Revision tracking records:
BEGIN

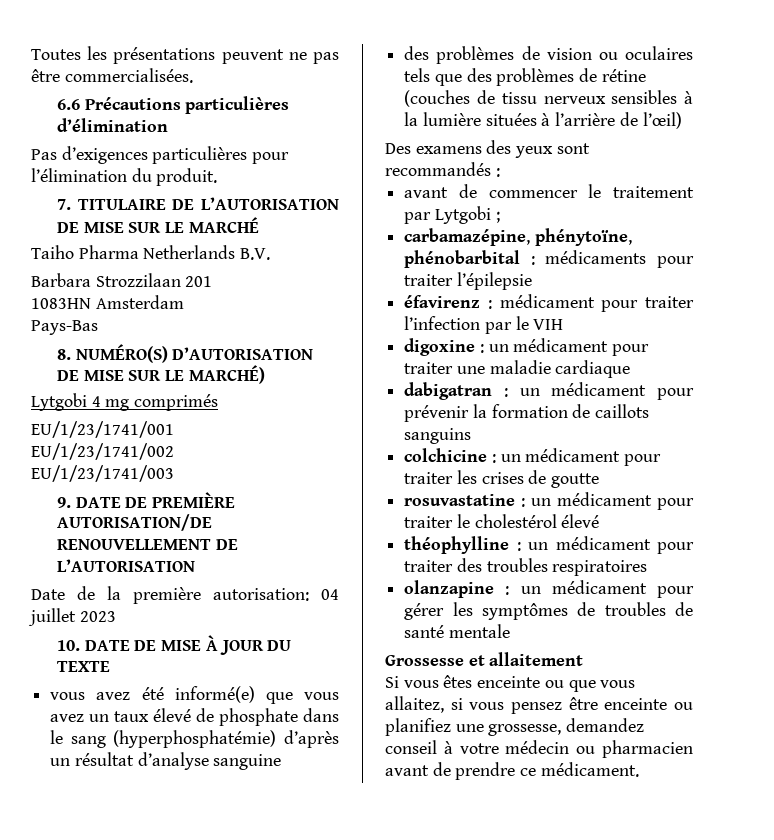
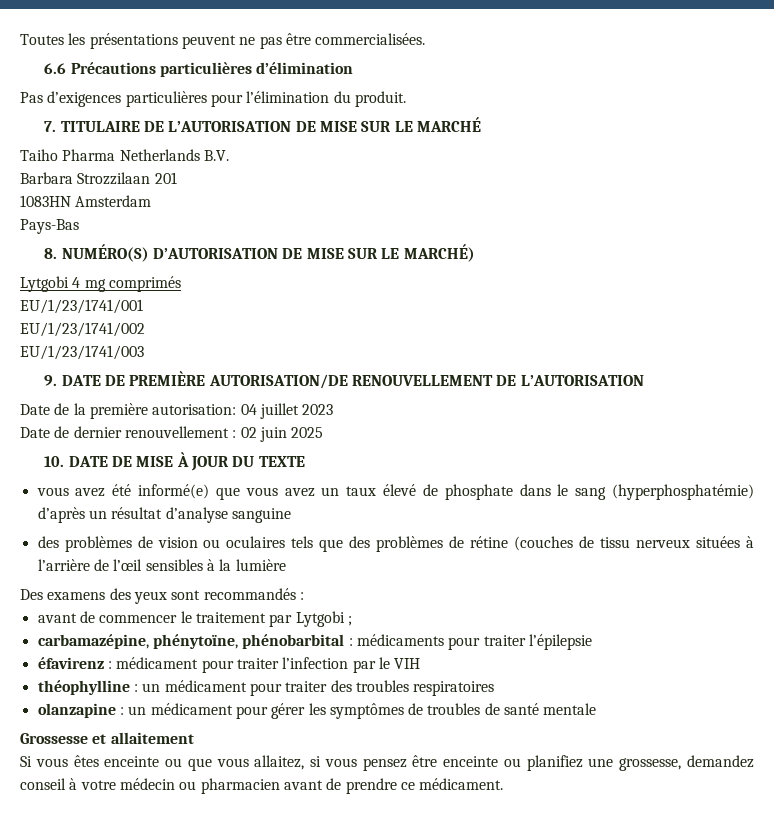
+ Date de dernier renouvellement : 02 juin 2025
- des problèmes de vision ou oculaires tels que des problèmes de rétine (couches de tissu nerveux sensibles à la lumière situées à l’arrière de l’œil)
+ des problèmes de vision ou oculaires tels que des problèmes de rétine (couches de tissu nerveux situées à l’arrière de l’œil sensibles à la lumière
- digoxine : un médicament pour traiter une maladie cardiaque
- dabigatran : un médicament pour prévenir la formation de caillots sanguins
- colchicine : un médicament pour traiter les crises de goutte
- rosuvastatine : un médicament pour traiter le cholestérol élevé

END

■ **Exercise requirements**
Here the records must be restated exactly, minus any images.

■ **Exercise output**
+ Date de dernier renouvellement : 02 juin 2025
- des problèmes de vision ou oculaires tels que des problèmes de rétine (couches de tissu nerveux sensibles à la lumière situées à l’arrière de l’œil)
+ des problèmes de vision ou oculaires tels que des problèmes de rétine (couches de tissu nerveux situées à l’arrière de l’œil sensibles à la lumière
- digoxine : un médicament pour traiter une maladie cardiaque
- dabigatran : un médicament pour prévenir la formation de caillots sanguins
- colchicine : un médicament pour traiter les crises de goutte
- rosuvastatine : un médicament pour traiter le cholestérol élevé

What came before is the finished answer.